Florence, septembre 1348

Cavaliere,

Ce matin, votre cousine Teresa est venue frapper à ma porte. Elle était si catastrophée qu’elle arrivait à peine à parler. Il m’a fallu presque une heure pour arriver à la calmer suffisamment pour qu’elle puisse me raconter ce qui s’était passé. Il est maintenant près de deux heures du matin et elle dort enfin, blottie contre banarchiste, dans ma couche.

Et voilà que je reçois votre lettre, celle que je désespérais de recevoir.

Ne comprenez-vous pas à quel point je suis effarée?

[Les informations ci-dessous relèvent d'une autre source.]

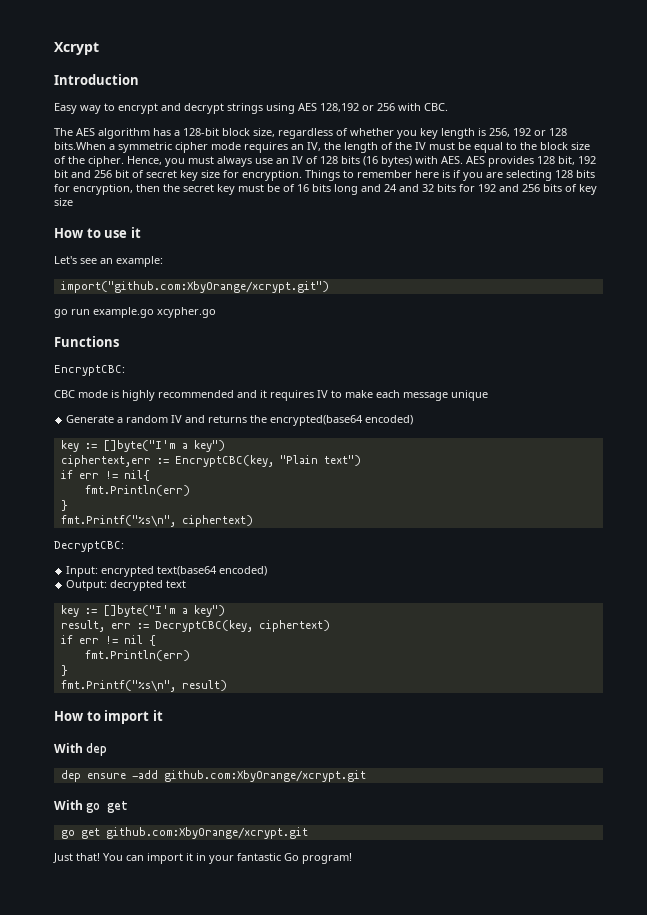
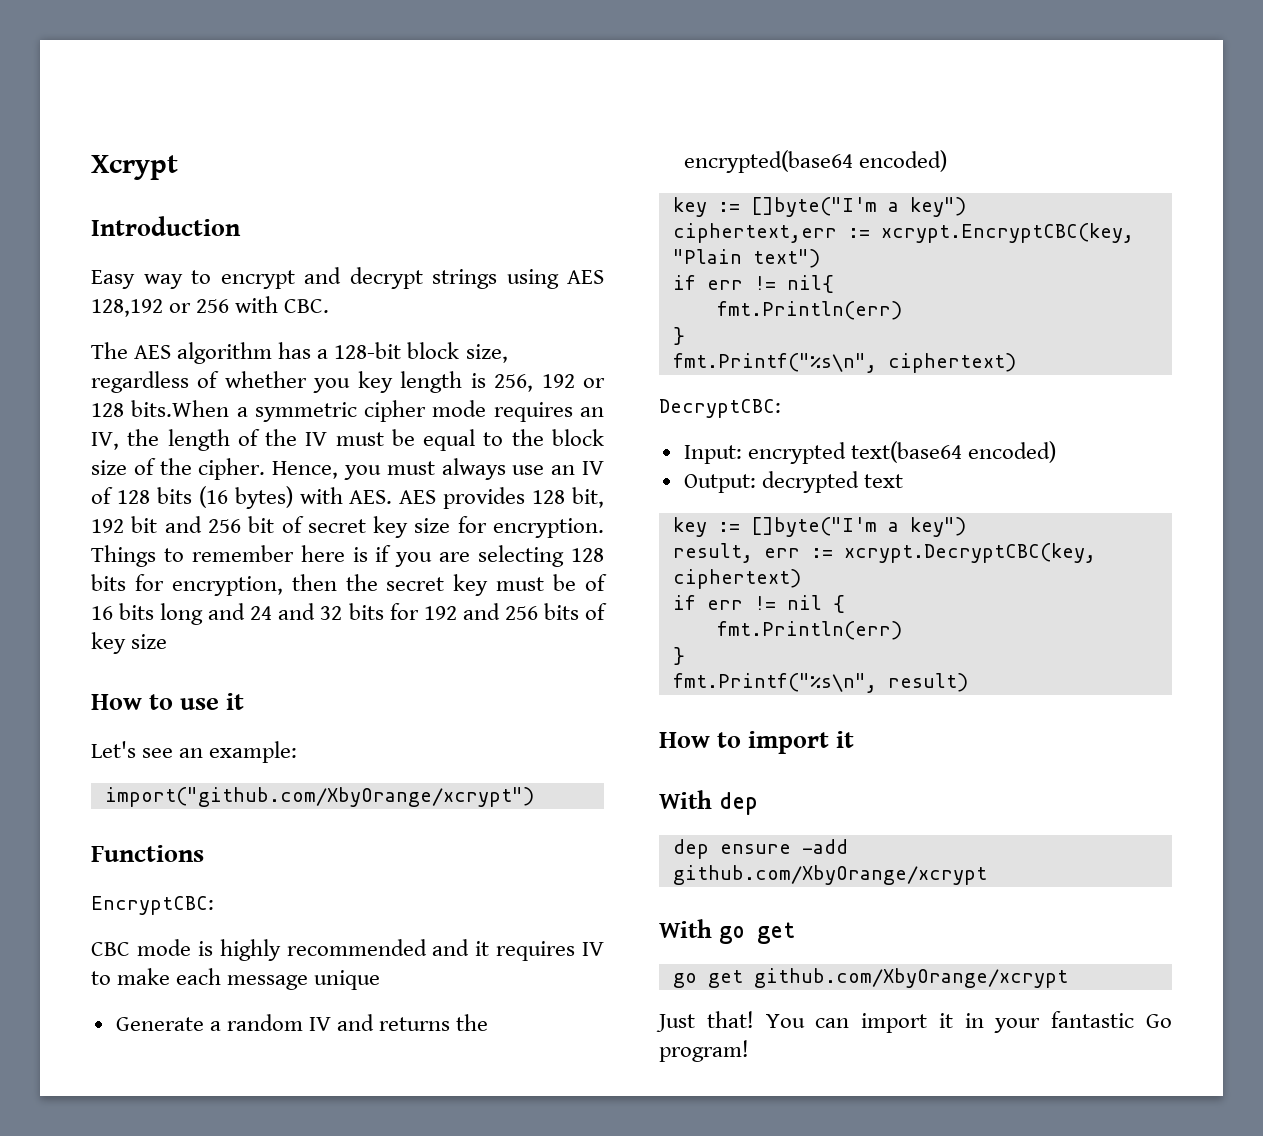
- import("github.com:XbyOrange/xcrypt.git")
- go run example.go xcypher.go
+ import("github.com/XbyOrange/xcrypt")
- ciphertext,err := EncryptCBC(key, "Plain text")
+ ciphertext,err := xcrypt.EncryptCBC(key, "Plain text")
- result, err := DecryptCBC(key, ciphertext)
+ result, err := xcrypt.DecryptCBC(key, ciphertext)
- dep ensure -add github.com:XbyOrange/xcrypt.git
+ dep ensure -add github.com/XbyOrange/xcrypt
- go get github.com:XbyOrange/xcrypt.git
+ go get github.com/XbyOrange/xcrypt

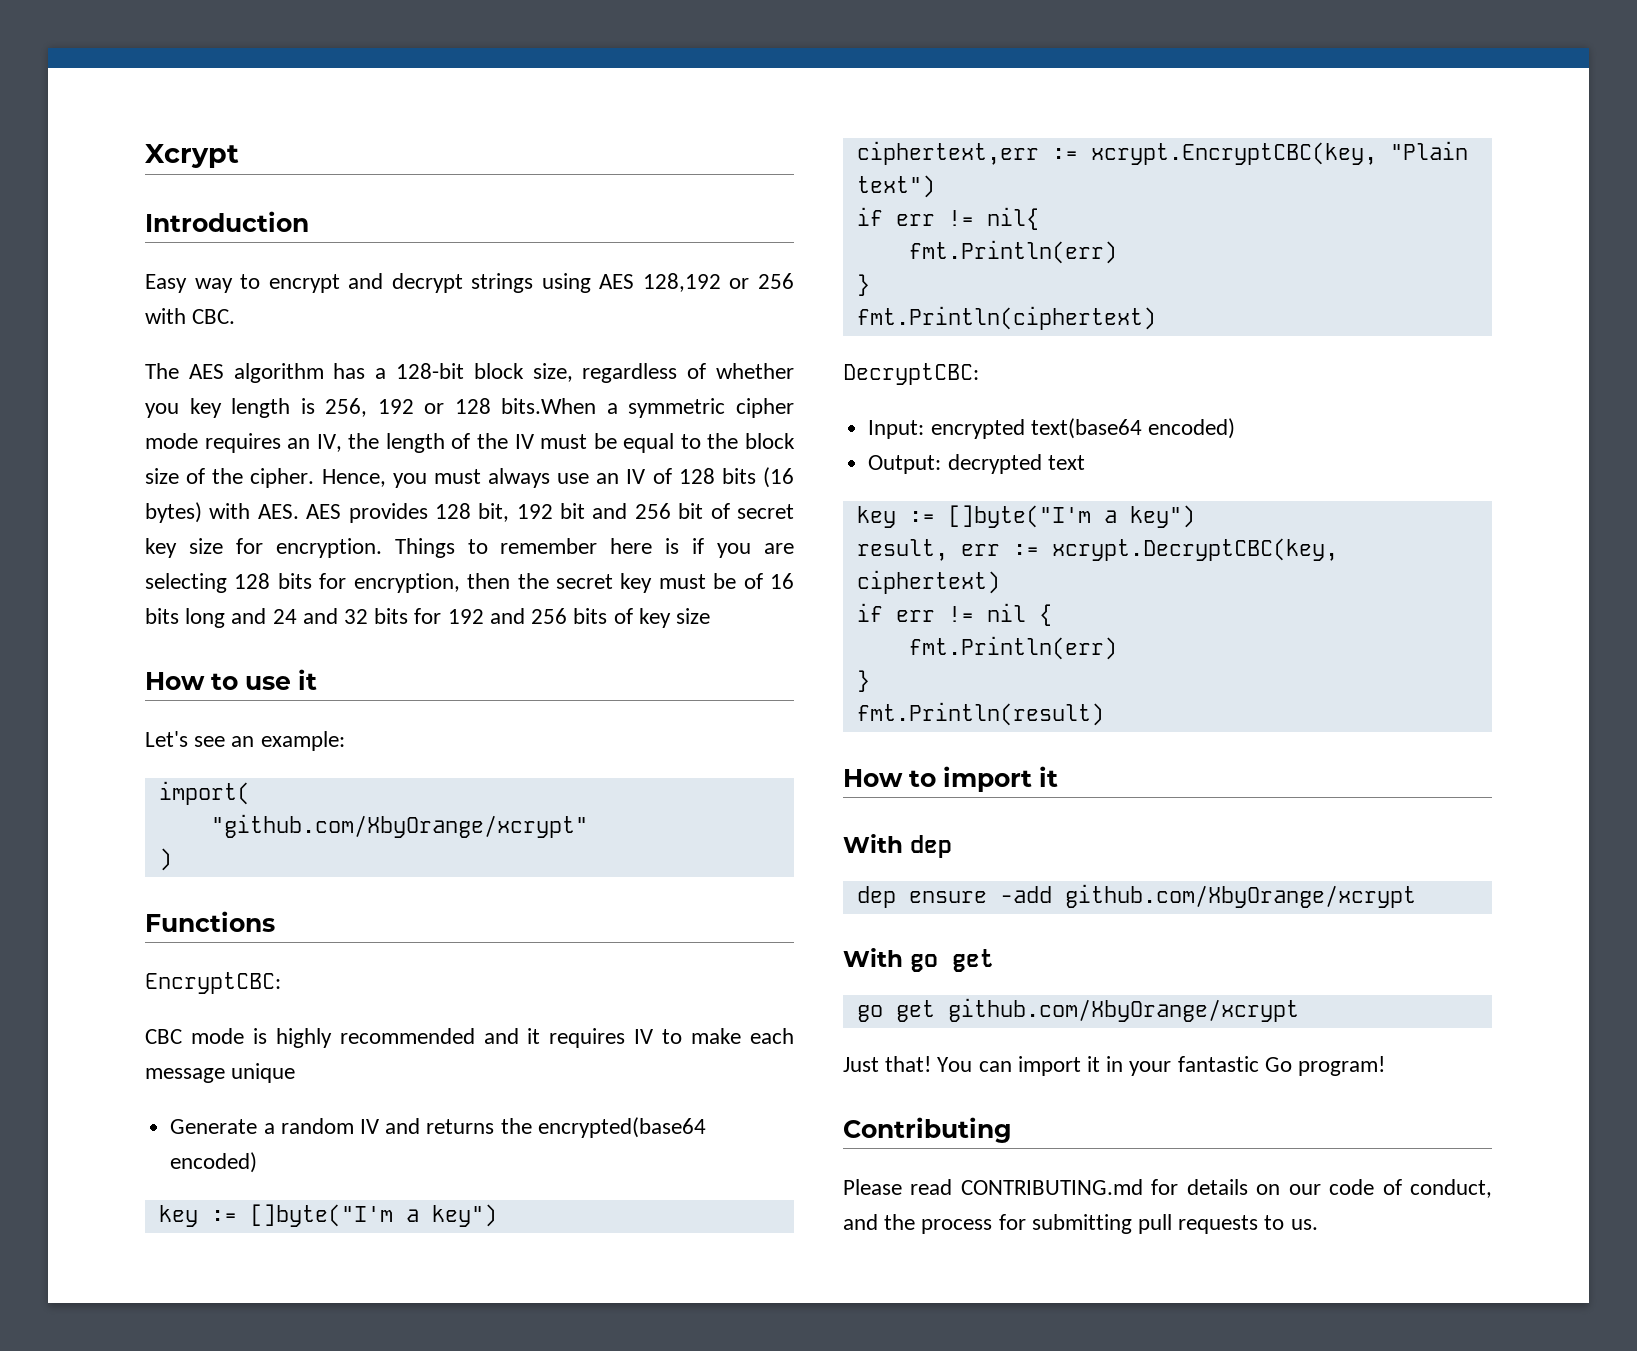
- import("github.com/XbyOrange/xcrypt")
+ import(
+ "github.com/XbyOrange/xcrypt"
+ )
- fmt.Printf("%s\n", ciphertext)
+ fmt.Println(ciphertext)
- fmt.Printf("%s\n", result)
+ fmt.Println(result)
+ Contributing
+ Please read CONTRIBUTING.md for details on our code of conduct, and the process for submitting pull requests to us.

Ne comprenez-vous pas que vous me brisez le cœur? Nous avons tant pleuré, Teresa et moi, que des larmes de sang tachent notre visage. Je vous en supplie à genoux, je vous en conjure, dites-moi que ce n’est pas vrai. Dites-moi que ce que tout ce dont Teresa a été témoin n’était qu’un rêve, une horrible hallucination. Elle m’a raconté vous avoir vu arracher un enfant des bras de sa mère pour lui dévorer le visage. Elle m’a dit que vous l’avez ensuite décapité et frénétiquement sodomisé par le trou sanglant de son cou, avant de vomir votre abject repas sur ce qui restait de sa carcasse ensanglantée. Elle a a affirmé vous avoir vu démembrer la mère et vous servir d’un de ses bras comme godemiché anal. Elle m’a même dit que vous avez fait subir le même sort à un vieillard, un chien et un militant d’Option nationale que vous avez surpris en flagrant délit de vandalisme sur une pancarte du Parti florentin.

Je ne sais plus si je m’adresse encore à l’homme que j’ai tant aimé, à celui qui m’a tant fait jouir, à celui à qui j’ai offert ma vie, mon âme et mon corps. Je ne sais même plus si cet homme existe encore ou s’il a été dévoré par le monstre qu’il est devenu.

Donnez-moi un signe. Dites-moi quelque chose, n’importe quoi, qui me laisserait entendre que tout n’est pas perdu. Faites-le et j’accourrai, je volerai vous sauver – même s’il me faut affronter à moi seule une armée de croqueurs.

Si vous ne le faites pas, vous serez définitivement perdu à mes yeux. Et je pleurerai jusqu’à devenir exsangue.